Frischkost heißt die Devise. Getreide auch weglassen? Meiden Sie gleichzeitig alle Getreideprodukte. Im Hinblick auf die Tatsache, dass das heutige Getreide ebenfalls untauglich ist, lassen Sie auch Vollkornprodukte weg.
Sie werden alsbald erleben, wie Sie zu rotieren anfangen, wie Sie plötzlich an nichts anderes mehr denken können, als an Nudeln – und für eine Scheibe trockenen Brotes werden Sie spätestens am dritten Entzugstag bereit sein, gewisse Summen auf den Tisch zu legen, die Sie womöglich gar nicht haben. (…) Sollte es Ihnen überhaupt gar nichts ausmachen, ohne Zucker- und Mehlspeisen ihr Leben zu verbringen, dann sind Sie eine wirklich ungewöhnliche Ausführung des gegenwärtigen Zivilisationsmenschen und können sich unglaublich glücklich schätzen.“

Als Nachkriegskind bin ich mit verzuckerten Marmeladen groß geworden. Der Garten war die wichtigste Nahrungsquelle.

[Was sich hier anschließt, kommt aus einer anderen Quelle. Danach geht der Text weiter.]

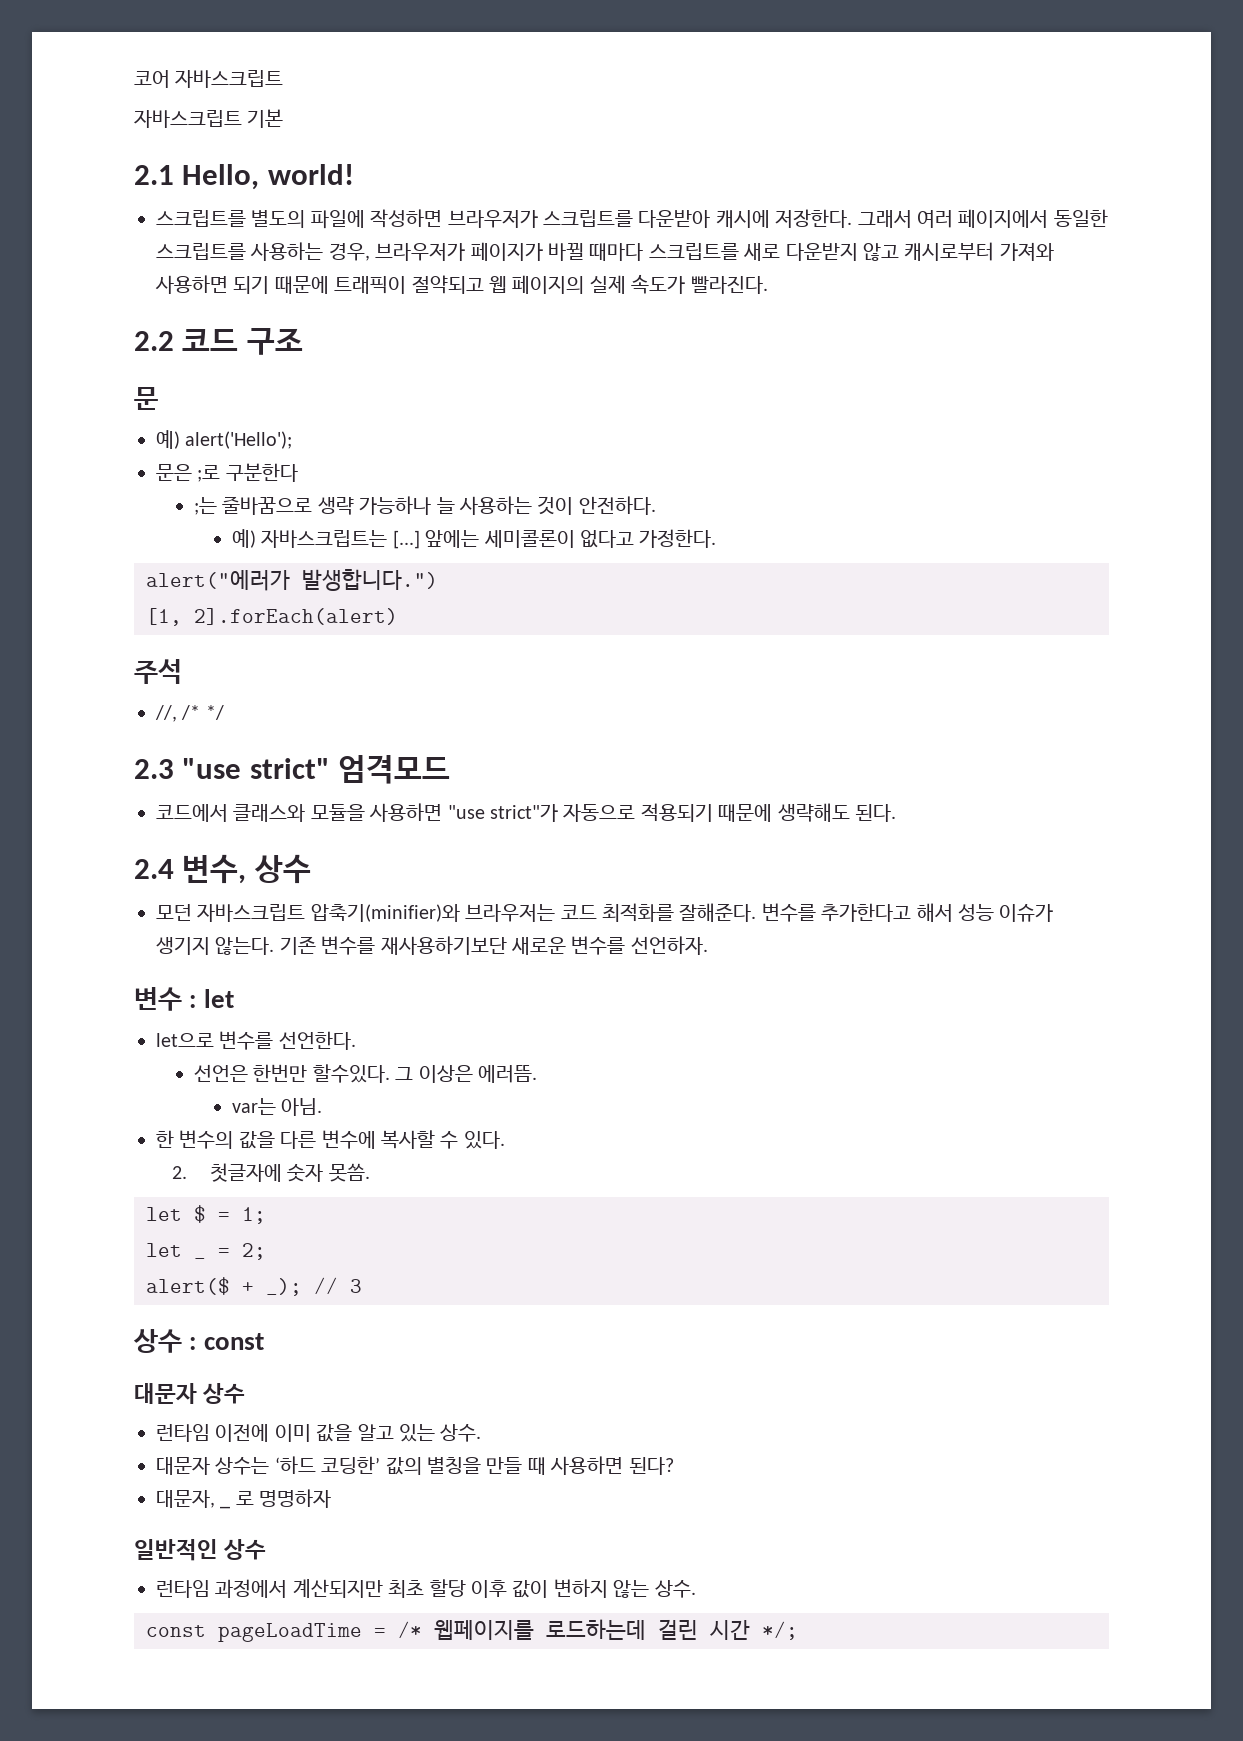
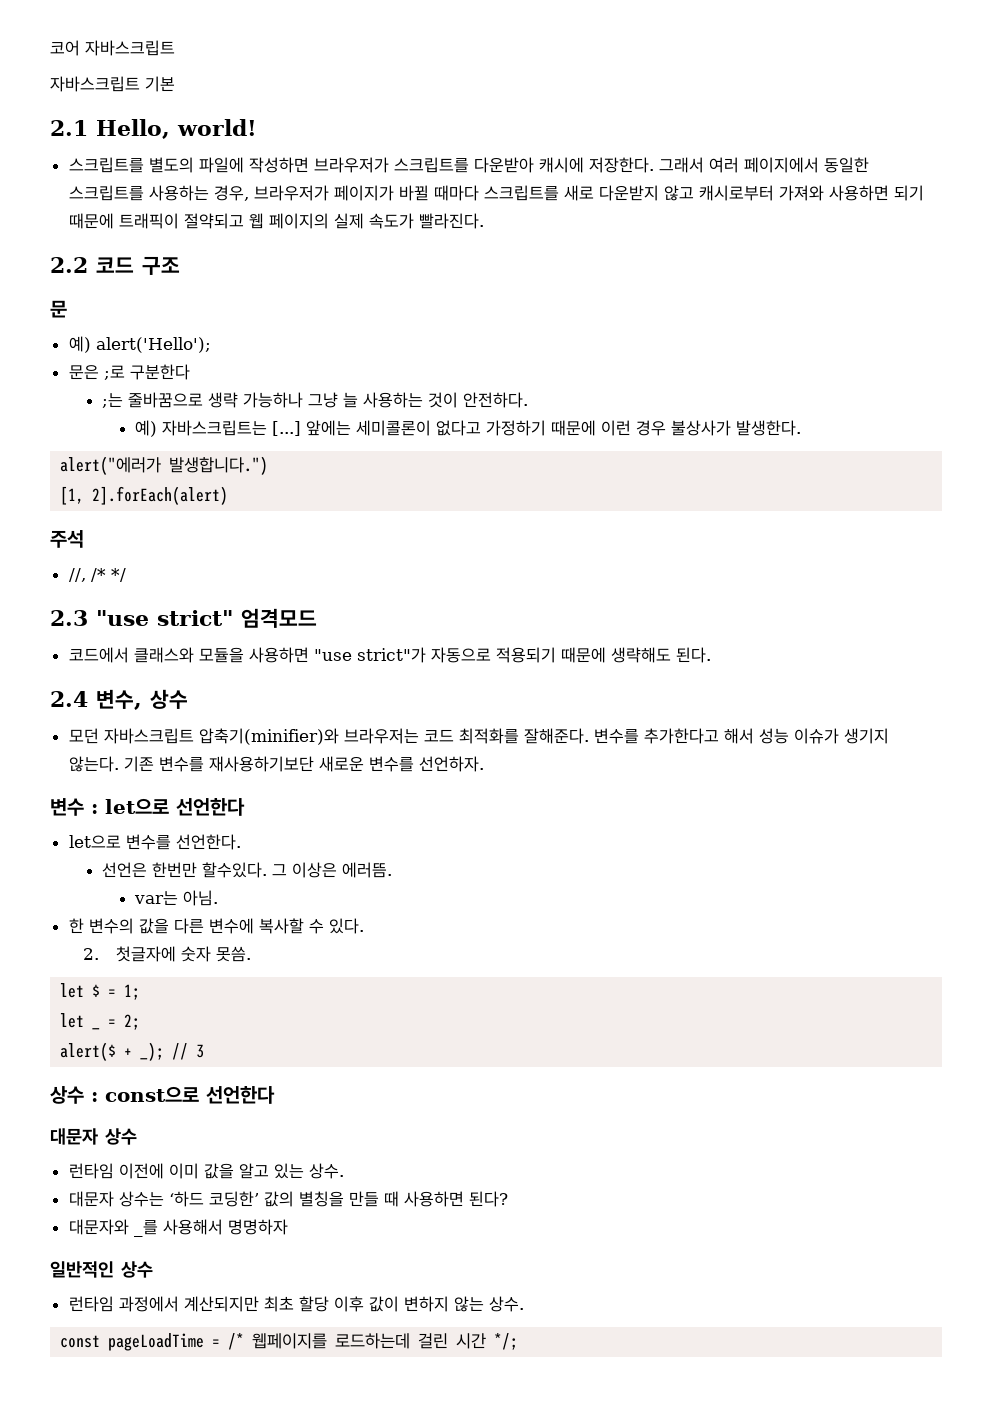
(432, 505) none -> [307,392,338,408] 그냥
[639,529,717,548] 가정한다. -> [486,420,802,436] 가정하기 때문에 이런 경우 불상사가 발생한다.
[203,989,234,1008] let -> [105,798,245,816] let으로 선언한다
[203,1333,264,1350] const -> [105,1086,275,1104] const으로 선언한다
[156,1490,231,1509] [235,1491,254,1505] 대문자, _ 로 -> [68,1219,223,1237] 대문자와 _를 사용해서

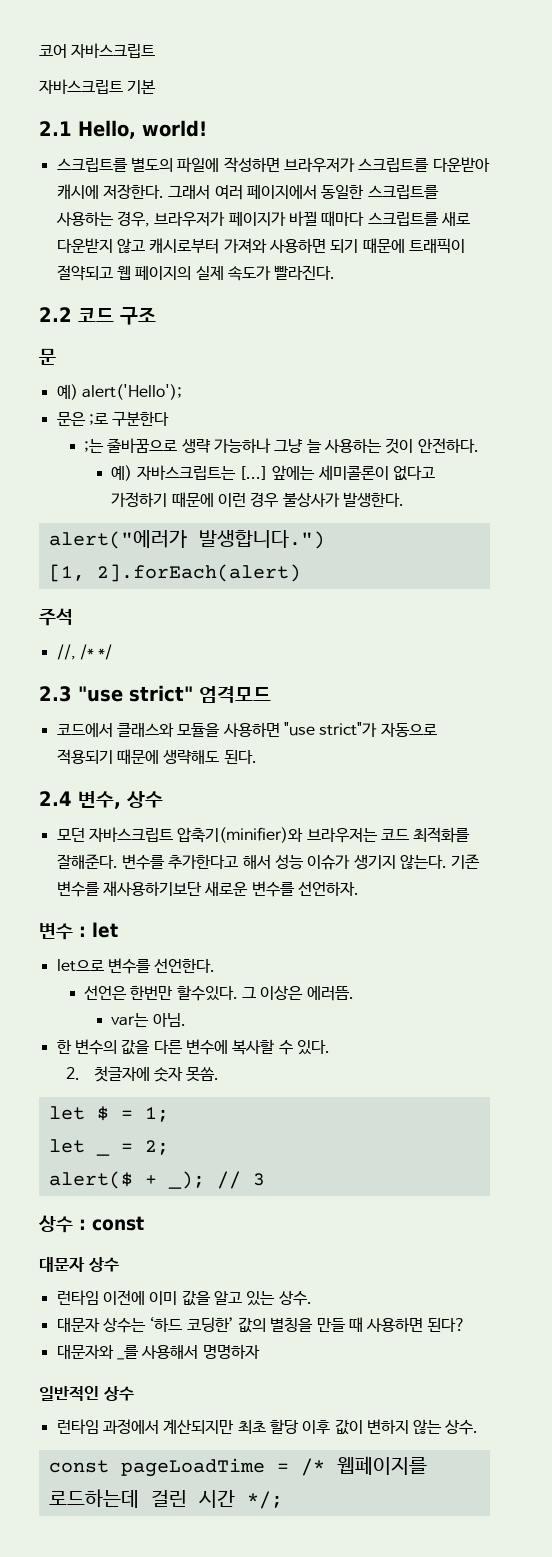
[105,798,245,816] let으로 선언한다 -> [92,922,118,938] let
[105,1086,275,1104] const으로 선언한다 -> [92,1216,144,1231] const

Um mit den Kalorien von zwei oder drei Marmeladenbroten bis zum Nachmittag durchzukommen, aber auch zur erfolgversprechenden Konservierung, wurden an das Gelee und die Marmeladen Unmassen Zucker drangegeben. Die erste Woche schmeckte das noch. Je länger der Winter sich hinzog, um so mehr aß man das Frühstück mit Widerwillen. Aber außer Auswirkungen auf die Zahngesundheit war damals nichts Nachteiliges zu bemerken. Fast alle Kinder waren rasseldürr, es gab in meiner Grundschulklasse mit 42 Kindern keinen einzigen Allergiker, die Kinder waren in der Schule nicht hyperaktiv und brauchten anders als bei den Simpsons keine Schulpsychologen und Sozialarbeiter.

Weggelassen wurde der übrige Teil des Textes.